Sumptuous English Rose Fragrances Explained
For those who feel a rose is not a rose without fine fragrance, the perfumed English Roses bred by David Austin Roses must seem sent from heaven. Add their romantic, many-petalled blossoms, luscious color and robust good health and you have what many consider the ultimate garden rose.
While all Austin roses have sumptuous fragrance, no two are exactly alike. Each of the more than 100 English Rose varieties available to U.S. and Canadian gardeners has a distinct signature scent all its own, and each embraces elements drawn from one or more of the five basic rose fragrance groups: Old Rose, fruity, myrrh, musk and Tea.
This walk through of the basic rose fragrance groups, with examples of English Rose varieties that embody them, is provided by horticulturist Rebecca Koraytem, U.S. sales executive for David Austin Roses Ltd. English Roses are available by mail order at davidaustinroses.com. Many are also available at fine garden centers that carry Austin roses. All are top performers in the garden, with abundant repeat bloom, early summer through fall.

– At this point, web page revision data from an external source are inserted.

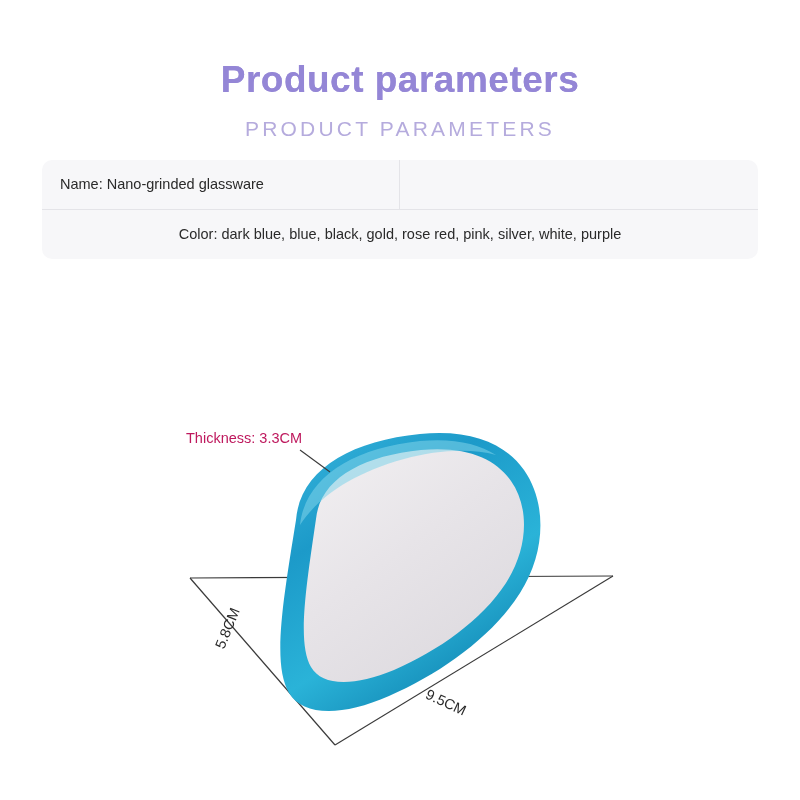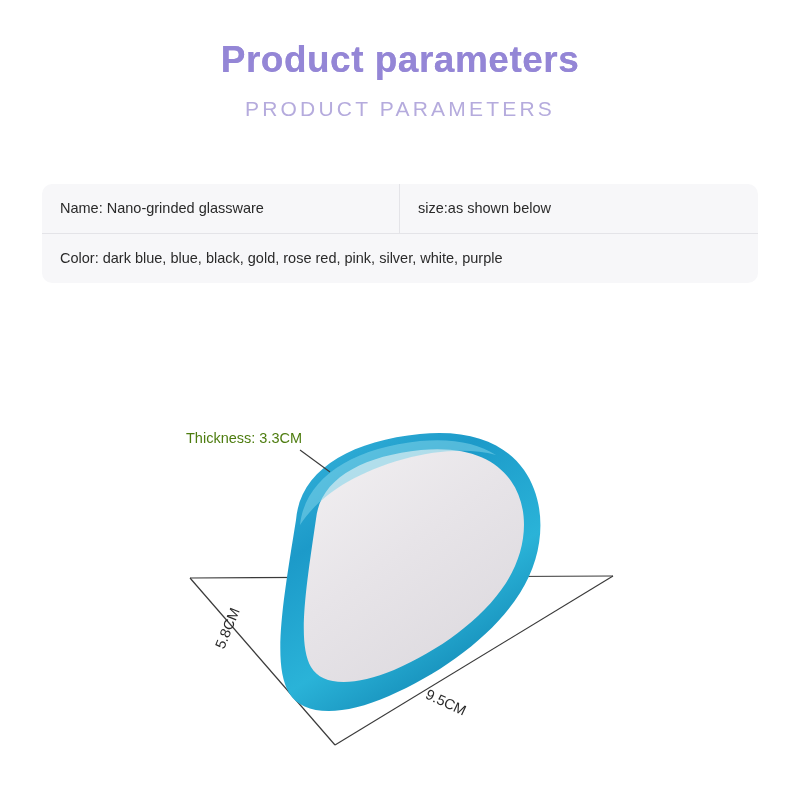--- a/index.html
+++ b/index.html
@@ -12,21 +12,21 @@
     background: #ffffff;
     font-family: "Liberation Sans", sans-serif;
     overflow: hidden;
     position: relative;
   }
 
   
   .title-block {
     width: 100%;
     text-align: center;
-    padding-top: 40px;
+    padding-top: 60px;
     box-sizing: border-box;
   }
   .main-title {
     font-size: 37px;
     font-weight: bold;
     color: #9f8fd4;
     letter-spacing: 0.5px;
     line-height: 1.1;
     background: linear-gradient(90deg, #8f7fd0 0%, #a99cdd 50%, #8f7fd0 100%);
     -webkit-background-clip: text;
@@ -38,21 +38,21 @@
     font-size: 21px;
     color: #b5abdd;
     letter-spacing: 3.2px;
     font-weight: normal;
   }
 
   
   .param-card {
     position: absolute;
     left: 42px;
-    top: 184px;
+    top: 160px;
     width: 716px;
     background: #f7f7f9;
     border-radius: 10px;
     box-sizing: border-box;
     padding: 0;
     overflow: hidden;
   }
   .param-row {
     display: flex;
     border-bottom: 1px solid #e4e4e8;
@@ -68,28 +68,29 @@
     line-height: 1.3;
   }
   .param-cell.half {
     width: 50%;
   }
   .param-cell.half.first {
     border-right: 1px solid #e4e4e8;
   }
   .param-cell.full {
     width: 100%;
+    text-align: center;
   }
 
   .thickness-label {
     position: absolute;
     left: 186px;
     top: 430px;
     font-size: 14.5px;
-    color: #4d7c0f;
+    color: #be185d;
     white-space: nowrap;
   }
 
   .dim-width-label {
     position: absolute;
     left: 430px;
     top: 686px;
     font-size: 14.5px;
     color: #2a2a2a;
     transform: rotate(25deg);
@@ -122,21 +123,20 @@
 
 <div class="title-block">
   <div class="main-title">Product parameters</div>
   <div class="sub-title">PRODUCT PARAMETERS</div>
 </div>
 
 <div class="param-card">
 
   <div class="param-row">
     <div class="param-cell half first">Name: Nano-grinded glassware</div>
-    <div class="param-cell half">size:as shown below</div>
   </div>
 
 
   <div class="param-row">
     <div class="param-cell full">Color: dark blue, blue, black, gold, rose red, pink, silver, white, purple</div>
   </div>
 
 
 </div>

Old Rose: traditional, warm, heady, slightly sweet – This was David Austin’s own favorite rose fragrance: the classic Old Rose scent that will be immediately familiar to all leaning in for a sniff. To him, it was the most alluring of all rose perfumes. It is almost exclusively found in pink and red roses. Of course, there are many variations, as each English Rose variety’s fragrance has its own character, and the pool of differentiating minor character scents can range as far apart as “oak” to “strawberry.” Excellent examples include: ‘Desdemona’, ‘Susan Williams-Ellis’, ‘Gertrude Jekyll’, ‘Munstead Wood’ and ‘Harlow Carr’.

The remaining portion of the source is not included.